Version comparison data
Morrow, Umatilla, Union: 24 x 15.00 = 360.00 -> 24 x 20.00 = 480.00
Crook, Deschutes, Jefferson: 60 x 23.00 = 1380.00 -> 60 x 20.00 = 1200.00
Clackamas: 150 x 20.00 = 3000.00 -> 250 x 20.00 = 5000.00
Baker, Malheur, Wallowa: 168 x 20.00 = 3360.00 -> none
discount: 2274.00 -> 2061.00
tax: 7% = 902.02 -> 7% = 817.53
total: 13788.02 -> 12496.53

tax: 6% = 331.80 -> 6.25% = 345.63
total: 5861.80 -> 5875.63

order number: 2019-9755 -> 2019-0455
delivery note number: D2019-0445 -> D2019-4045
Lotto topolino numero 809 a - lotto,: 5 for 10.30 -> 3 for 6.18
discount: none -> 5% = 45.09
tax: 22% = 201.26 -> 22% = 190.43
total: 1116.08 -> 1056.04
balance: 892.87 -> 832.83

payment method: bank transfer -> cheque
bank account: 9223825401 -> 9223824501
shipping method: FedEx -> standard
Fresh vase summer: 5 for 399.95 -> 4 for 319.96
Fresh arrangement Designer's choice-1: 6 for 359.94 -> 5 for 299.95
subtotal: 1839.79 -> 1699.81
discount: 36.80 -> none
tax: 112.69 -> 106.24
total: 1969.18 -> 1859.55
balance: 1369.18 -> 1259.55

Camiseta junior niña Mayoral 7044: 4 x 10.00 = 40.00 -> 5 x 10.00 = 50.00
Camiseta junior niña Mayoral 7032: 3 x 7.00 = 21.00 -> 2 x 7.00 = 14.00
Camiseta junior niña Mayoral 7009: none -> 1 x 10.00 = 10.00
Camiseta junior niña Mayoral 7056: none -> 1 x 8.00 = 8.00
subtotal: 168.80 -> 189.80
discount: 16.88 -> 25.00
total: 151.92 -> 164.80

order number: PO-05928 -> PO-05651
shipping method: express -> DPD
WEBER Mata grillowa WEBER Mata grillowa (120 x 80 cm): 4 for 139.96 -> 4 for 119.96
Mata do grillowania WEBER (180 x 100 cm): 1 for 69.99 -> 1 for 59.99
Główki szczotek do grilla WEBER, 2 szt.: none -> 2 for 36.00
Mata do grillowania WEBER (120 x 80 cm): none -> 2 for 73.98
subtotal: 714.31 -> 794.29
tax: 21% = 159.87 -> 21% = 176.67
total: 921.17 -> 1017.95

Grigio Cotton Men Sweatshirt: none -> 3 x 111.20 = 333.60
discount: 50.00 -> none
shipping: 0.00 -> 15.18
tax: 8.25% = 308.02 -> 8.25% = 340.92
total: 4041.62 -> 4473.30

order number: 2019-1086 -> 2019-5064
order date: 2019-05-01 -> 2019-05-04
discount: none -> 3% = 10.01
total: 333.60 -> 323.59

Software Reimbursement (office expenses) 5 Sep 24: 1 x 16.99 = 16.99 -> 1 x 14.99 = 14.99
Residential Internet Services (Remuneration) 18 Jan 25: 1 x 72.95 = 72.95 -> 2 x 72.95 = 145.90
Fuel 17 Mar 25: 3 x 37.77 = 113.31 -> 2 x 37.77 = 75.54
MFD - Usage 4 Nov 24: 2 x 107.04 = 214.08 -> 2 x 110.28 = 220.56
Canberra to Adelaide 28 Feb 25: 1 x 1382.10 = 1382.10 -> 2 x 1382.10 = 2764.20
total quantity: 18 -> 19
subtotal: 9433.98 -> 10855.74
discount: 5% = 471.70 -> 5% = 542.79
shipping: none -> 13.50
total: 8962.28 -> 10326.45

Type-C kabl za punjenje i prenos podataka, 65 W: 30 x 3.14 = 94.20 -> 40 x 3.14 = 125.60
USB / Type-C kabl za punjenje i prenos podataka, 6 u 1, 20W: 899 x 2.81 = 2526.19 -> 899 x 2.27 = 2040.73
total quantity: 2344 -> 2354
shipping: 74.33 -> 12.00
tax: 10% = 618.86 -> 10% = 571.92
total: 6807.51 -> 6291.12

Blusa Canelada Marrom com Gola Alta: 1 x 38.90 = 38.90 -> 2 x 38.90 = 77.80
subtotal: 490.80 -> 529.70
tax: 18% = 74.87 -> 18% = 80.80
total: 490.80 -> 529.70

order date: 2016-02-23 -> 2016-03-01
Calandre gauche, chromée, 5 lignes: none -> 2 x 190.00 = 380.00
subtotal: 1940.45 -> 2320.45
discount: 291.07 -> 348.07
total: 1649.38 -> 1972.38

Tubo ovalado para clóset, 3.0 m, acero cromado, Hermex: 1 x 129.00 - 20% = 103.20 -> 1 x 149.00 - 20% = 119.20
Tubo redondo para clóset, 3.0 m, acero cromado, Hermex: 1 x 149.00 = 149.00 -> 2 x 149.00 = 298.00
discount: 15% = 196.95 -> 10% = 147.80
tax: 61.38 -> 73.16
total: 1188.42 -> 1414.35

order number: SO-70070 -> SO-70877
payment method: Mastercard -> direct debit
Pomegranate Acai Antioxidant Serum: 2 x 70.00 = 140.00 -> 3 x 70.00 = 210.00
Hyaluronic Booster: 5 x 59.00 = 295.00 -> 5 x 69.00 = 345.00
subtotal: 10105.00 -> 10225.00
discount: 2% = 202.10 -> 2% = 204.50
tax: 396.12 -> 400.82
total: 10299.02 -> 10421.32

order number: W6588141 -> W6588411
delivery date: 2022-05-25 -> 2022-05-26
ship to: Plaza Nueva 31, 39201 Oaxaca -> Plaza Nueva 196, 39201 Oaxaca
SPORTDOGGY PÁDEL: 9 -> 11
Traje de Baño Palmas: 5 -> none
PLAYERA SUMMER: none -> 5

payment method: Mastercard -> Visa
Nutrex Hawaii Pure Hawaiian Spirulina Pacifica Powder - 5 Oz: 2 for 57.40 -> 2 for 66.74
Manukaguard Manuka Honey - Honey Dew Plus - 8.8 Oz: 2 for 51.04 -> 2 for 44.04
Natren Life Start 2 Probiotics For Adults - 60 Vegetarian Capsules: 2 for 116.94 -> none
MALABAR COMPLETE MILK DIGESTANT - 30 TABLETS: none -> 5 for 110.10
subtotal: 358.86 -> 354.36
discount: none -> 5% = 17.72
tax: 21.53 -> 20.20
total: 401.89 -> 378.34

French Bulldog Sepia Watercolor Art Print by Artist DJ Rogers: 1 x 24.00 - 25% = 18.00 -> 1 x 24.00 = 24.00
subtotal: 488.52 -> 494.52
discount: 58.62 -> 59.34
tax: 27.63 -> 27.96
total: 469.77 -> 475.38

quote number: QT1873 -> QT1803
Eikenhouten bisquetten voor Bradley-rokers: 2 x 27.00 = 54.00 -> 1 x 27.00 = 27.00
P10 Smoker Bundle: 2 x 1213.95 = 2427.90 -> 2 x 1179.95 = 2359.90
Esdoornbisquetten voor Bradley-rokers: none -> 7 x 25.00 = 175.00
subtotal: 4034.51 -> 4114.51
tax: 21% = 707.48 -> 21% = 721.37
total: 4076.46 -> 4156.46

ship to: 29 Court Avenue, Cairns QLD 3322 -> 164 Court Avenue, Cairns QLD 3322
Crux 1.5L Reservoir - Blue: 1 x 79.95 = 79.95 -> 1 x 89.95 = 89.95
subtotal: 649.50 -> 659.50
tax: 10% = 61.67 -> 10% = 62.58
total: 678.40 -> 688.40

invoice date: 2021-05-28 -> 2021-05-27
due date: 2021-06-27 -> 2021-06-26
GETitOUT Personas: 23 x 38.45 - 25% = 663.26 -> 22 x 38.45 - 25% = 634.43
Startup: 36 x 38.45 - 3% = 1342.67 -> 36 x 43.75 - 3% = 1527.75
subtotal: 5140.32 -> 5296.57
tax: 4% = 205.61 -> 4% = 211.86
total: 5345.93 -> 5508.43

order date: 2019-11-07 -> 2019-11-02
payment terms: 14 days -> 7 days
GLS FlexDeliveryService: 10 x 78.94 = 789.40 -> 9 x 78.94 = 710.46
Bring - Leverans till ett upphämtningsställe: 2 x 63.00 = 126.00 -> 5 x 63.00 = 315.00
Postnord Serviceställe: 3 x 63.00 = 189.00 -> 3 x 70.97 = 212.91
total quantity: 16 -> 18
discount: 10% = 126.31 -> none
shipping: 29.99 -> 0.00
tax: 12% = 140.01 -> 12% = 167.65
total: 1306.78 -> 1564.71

Instructions to follow:
All lines above from the one containing "GETitOUT Personas: 23" to the one containing "GLS FlexDeliveryService: 10" must be repeated exactly, both lines included, and no others.

The completed task:
GETitOUT Personas: 23 x 38.45 - 25% = 663.26 -> 22 x 38.45 - 25% = 634.43
Startup: 36 x 38.45 - 3% = 1342.67 -> 36 x 43.75 - 3% = 1527.75
subtotal: 5140.32 -> 5296.57
tax: 4% = 205.61 -> 4% = 211.86
total: 5345.93 -> 5508.43

order date: 2019-11-07 -> 2019-11-02
payment terms: 14 days -> 7 days
GLS FlexDeliveryService: 10 x 78.94 = 789.40 -> 9 x 78.94 = 710.46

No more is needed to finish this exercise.